┌──
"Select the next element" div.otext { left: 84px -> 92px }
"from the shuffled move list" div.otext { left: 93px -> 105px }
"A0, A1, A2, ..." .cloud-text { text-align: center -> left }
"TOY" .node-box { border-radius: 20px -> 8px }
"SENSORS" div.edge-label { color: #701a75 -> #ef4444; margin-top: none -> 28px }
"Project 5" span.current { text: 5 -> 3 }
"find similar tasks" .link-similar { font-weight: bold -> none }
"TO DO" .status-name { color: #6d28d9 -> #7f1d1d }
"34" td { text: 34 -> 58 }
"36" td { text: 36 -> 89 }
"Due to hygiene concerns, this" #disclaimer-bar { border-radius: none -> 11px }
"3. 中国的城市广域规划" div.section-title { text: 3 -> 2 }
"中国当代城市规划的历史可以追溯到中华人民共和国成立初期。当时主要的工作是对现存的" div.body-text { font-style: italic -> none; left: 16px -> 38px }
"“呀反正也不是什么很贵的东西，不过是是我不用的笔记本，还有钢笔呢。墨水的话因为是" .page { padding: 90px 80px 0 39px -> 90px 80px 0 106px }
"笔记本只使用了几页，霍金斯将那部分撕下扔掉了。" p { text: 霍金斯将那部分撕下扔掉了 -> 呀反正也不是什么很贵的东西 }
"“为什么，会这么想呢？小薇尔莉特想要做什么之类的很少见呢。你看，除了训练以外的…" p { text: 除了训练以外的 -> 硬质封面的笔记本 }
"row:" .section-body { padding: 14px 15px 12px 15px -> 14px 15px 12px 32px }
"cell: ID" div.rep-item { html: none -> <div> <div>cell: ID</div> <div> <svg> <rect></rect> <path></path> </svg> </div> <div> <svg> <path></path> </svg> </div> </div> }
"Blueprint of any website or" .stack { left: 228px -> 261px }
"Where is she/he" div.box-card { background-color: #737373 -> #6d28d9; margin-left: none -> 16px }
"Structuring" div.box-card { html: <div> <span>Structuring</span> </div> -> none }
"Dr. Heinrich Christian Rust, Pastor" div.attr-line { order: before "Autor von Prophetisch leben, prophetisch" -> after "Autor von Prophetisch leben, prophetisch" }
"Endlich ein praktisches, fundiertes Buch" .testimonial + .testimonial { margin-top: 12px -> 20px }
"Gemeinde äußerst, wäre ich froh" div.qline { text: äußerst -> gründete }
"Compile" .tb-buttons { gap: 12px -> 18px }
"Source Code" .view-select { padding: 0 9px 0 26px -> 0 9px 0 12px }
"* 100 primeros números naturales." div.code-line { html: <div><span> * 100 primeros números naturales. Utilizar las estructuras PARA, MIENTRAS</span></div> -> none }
└──
If a line in the entries above contains the word "card", copy it.

"Where is she/he" div.box-card { background-color: #737373 -> #6d28d9; margin-left: none -> 16px }
"Structuring" div.box-card { html: <div> <span>Structuring</span> </div> -> none }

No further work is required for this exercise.